Type out each entry exactly as it appears, but keep every image out.

- **TASK INPUTS**:
=== Begin Enclosure ===
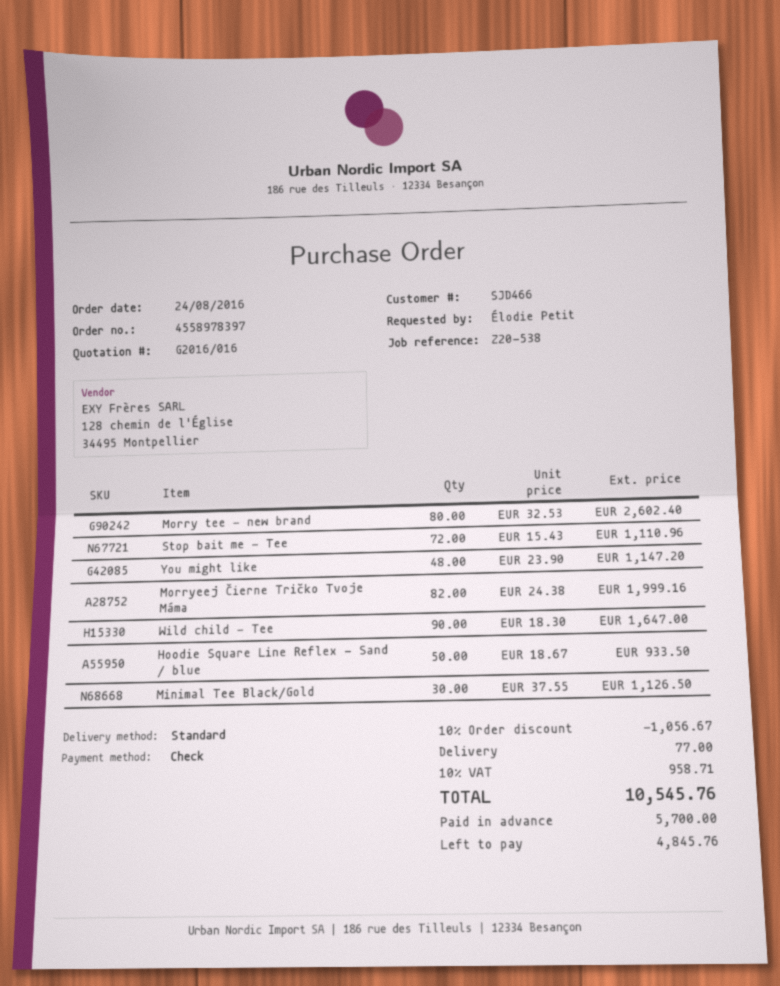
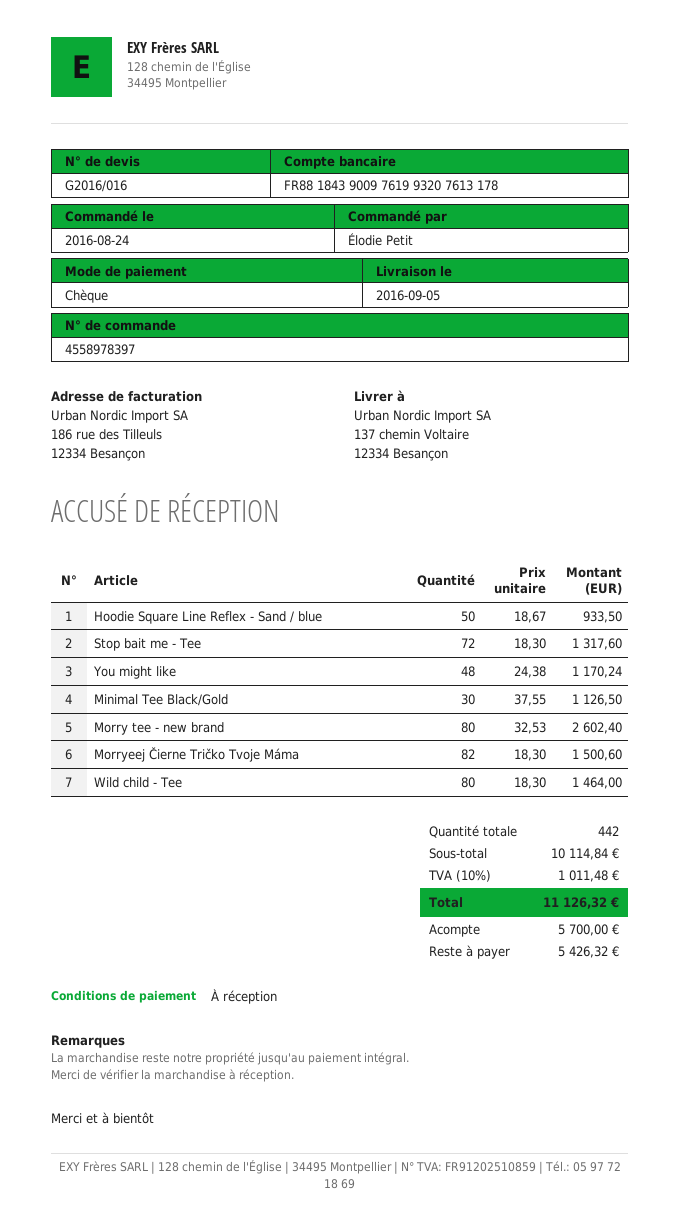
Stop bait me - Tee: 72 x 15.43 = 1110.96 -> 72 x 18.30 = 1317.60
You might like: 48 x 23.90 = 1147.20 -> 48 x 24.38 = 1170.24
Morryeej Čierne Tričko Tvoje Máma: 82 x 24.38 = 1999.16 -> 82 x 18.30 = 1500.60
Wild child - Tee: 90 x 18.30 = 1647.00 -> 80 x 18.30 = 1464.00
discount: 10% = 1056.67 -> none
shipping: 77.00 -> none
tax: 10% = 958.71 -> 10% = 1011.48
total: 10545.76 -> 11126.32
balance: 4845.76 -> 5426.32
=== End Enclosure ===
- **RESPONSE TO THE TASK**:
Stop bait me - Tee: 72 x 15.43 = 1110.96 -> 72 x 18.30 = 1317.60
You might like: 48 x 23.90 = 1147.20 -> 48 x 24.38 = 1170.24
Morryeej Čierne Tričko Tvoje Máma: 82 x 24.38 = 1999.16 -> 82 x 18.30 = 1500.60
Wild child - Tee: 90 x 18.30 = 1647.00 -> 80 x 18.30 = 1464.00
discount: 10% = 1056.67 -> none
shipping: 77.00 -> none
tax: 10% = 958.71 -> 10% = 1011.48
total: 10545.76 -> 11126.32
balance: 4845.76 -> 5426.32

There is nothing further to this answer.